Base Ball Players Fraternity, Inc. v. Boston American League Base Ball Club

166 A.D. 484, 151 N.Y.S. 557, 1915 N.Y. App. Div. LEXIS 6550
CourtAppellate Division of the Supreme Court of the State of New York
DecidedFebruary 5, 1915
StatusPublished
Cited by2 cases

This text of 166 A.D. 484 (Base Ball Players Fraternity, Inc. v. Boston American League Base Ball Club) is published on Counsel Stack Legal Research, covering Appellate Division of the Supreme Court of the State of New York primary law. Counsel Stack provides free access to over 12 million legal documents including statutes, case law, regulations, and constitutions.

Bluebook
Base Ball Players Fraternity, Inc. v. Boston American League Base Ball Club, 166 A.D. 484, 151 N.Y.S. 557, 1915 N.Y. App. Div. LEXIS 6550 (N.Y. Ct. App. 1915).

Opinions

Laughlin, J.:

This is an action on an assigned claim of one Kurt M. Hageman for compensation for services under a written contract of employment executed by the defendant with him on the 18th day of September, 1911, by which he was employed to perform “such duties pertaining to the exhibition of the game of base ball ” as defendant might require of him during the American League season for the year 1912, which embraced the period of six months from April 15, 1912, to October 15, 1912, and for which it agreed to pay him $400 per month.
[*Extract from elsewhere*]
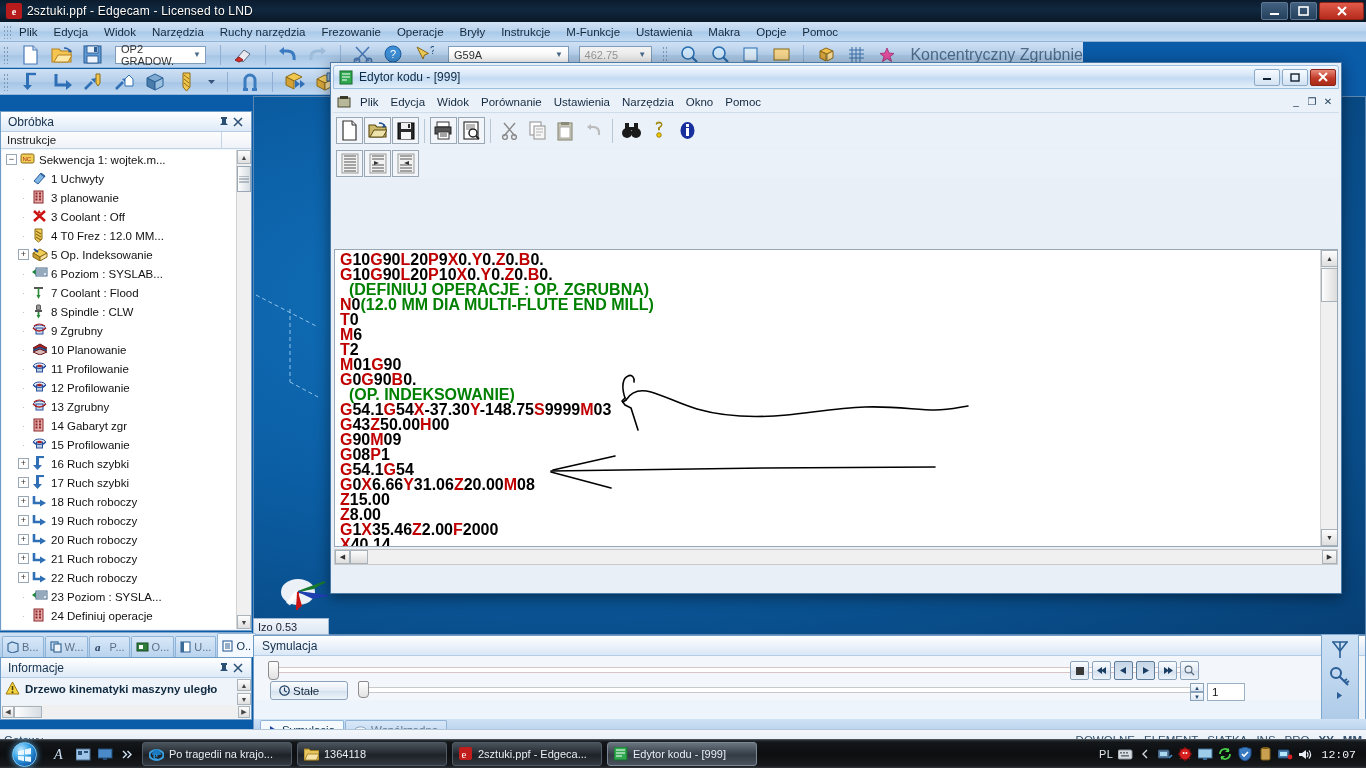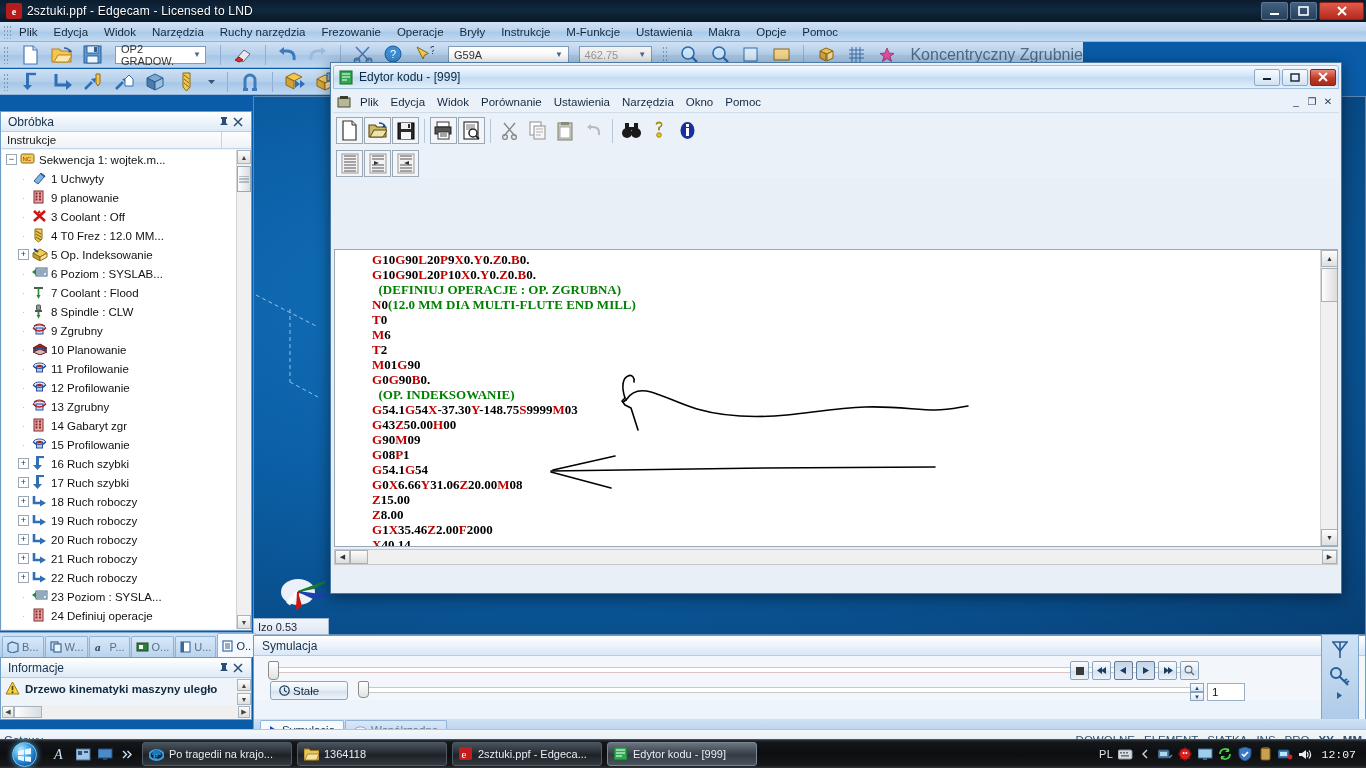"9 planowanie" span { text: 9 -> 3 }
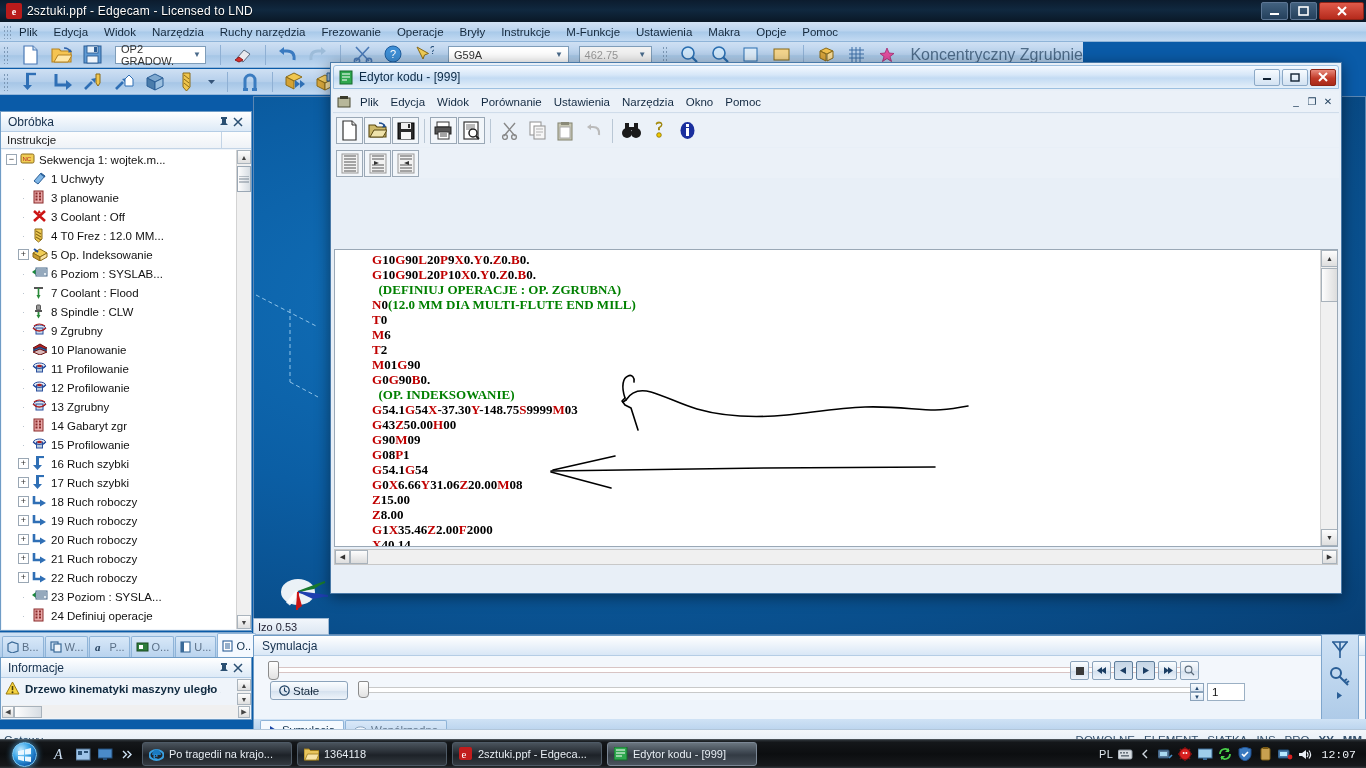"G10G90L20P9X0.Y0.Z0.B0." .codetext { font-family: Liberation Serif, serif -> Liberation Sans, sans-serif; font-size: 13px -> 16px; margin-left: 32px -> none }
The defendant paid this compensation to Hageman for the first month; and then, by its direction, he reported to and played with the Jersey City club until the twenty-third day of June, and was paid by that club at the same rate for that period. Hageman was required to and did sign a contract with the Jersey City club; and the nonsuit was granted on the theory that the defendant thereupon was released from all liability under its contract with him. The action is brought to recover the compensation provided by the contract for the period from June 23 to October 15, 1912.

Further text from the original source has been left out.